(Code change snippets)
•••
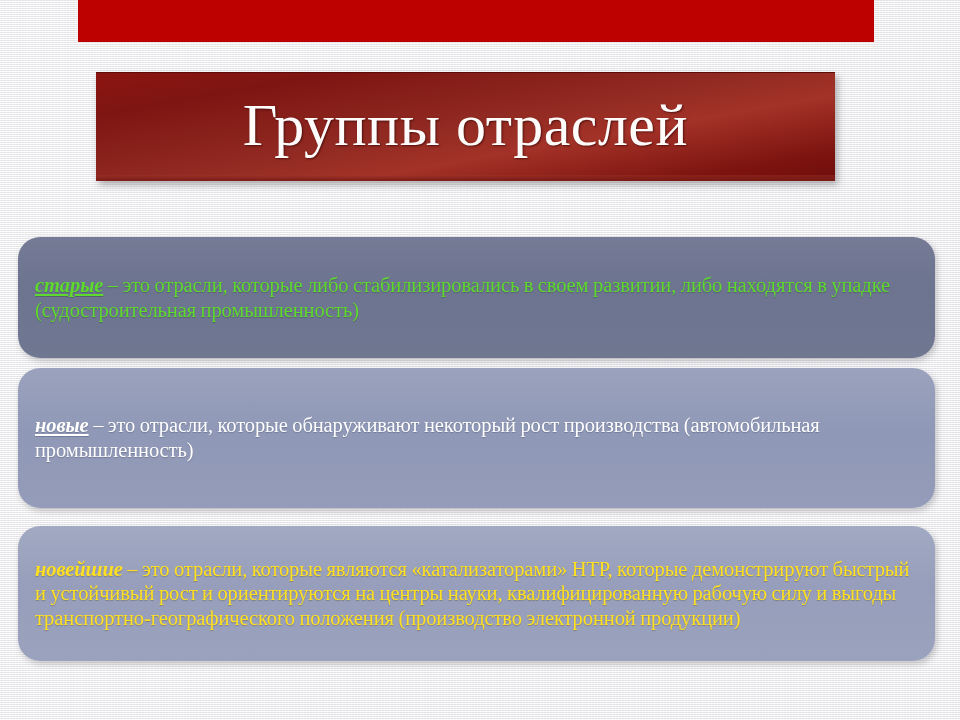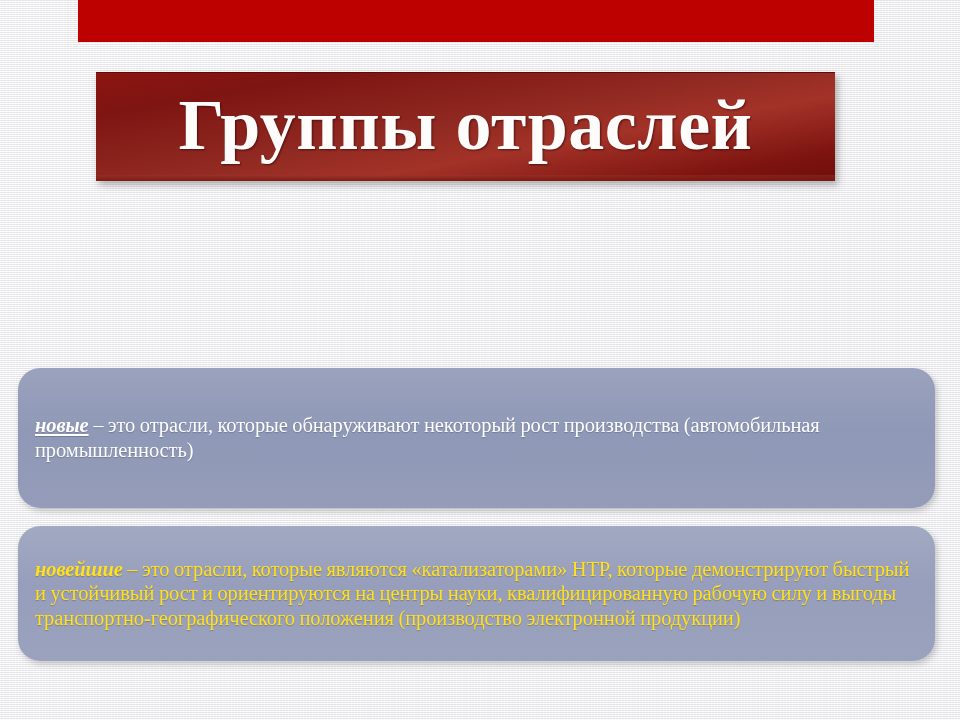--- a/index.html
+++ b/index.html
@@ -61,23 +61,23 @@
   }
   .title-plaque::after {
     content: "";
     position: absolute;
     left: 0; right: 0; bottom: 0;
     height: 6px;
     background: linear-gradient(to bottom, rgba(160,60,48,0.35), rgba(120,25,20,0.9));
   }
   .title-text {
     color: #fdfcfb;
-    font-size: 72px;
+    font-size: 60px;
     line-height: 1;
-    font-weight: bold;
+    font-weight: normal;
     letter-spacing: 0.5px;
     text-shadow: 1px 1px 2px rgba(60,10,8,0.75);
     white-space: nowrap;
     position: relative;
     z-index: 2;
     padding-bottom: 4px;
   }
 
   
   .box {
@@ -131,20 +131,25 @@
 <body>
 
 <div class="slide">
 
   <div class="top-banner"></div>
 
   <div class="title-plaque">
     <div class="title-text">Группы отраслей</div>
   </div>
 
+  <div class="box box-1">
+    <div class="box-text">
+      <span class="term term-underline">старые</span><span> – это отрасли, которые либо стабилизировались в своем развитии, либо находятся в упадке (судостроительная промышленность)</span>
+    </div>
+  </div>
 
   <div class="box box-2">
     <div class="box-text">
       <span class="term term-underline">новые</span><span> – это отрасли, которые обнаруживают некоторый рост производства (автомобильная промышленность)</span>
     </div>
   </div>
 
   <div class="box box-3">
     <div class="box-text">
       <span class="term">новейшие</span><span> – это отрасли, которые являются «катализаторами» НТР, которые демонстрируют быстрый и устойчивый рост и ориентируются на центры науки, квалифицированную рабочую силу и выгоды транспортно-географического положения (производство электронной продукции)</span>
•••
#### [WHAT IS REQUIRED]
Copy out the range of lines above starting at the line with "bottom, rgba(160,60,48,0.35), rgba(120,25,20,0.9));" and ending at the line with "letter-spacing: 0.5px;", exactly and including both.

#### [SOLVED EXERCISE]
     background: linear-gradient(to bottom, rgba(160,60,48,0.35), rgba(120,25,20,0.9));
   }
   .title-text {
     color: #fdfcfb;
-    font-size: 72px;
+    font-size: 60px;
     line-height: 1;
-    font-weight: bold;
+    font-weight: normal;
     letter-spacing: 0.5px;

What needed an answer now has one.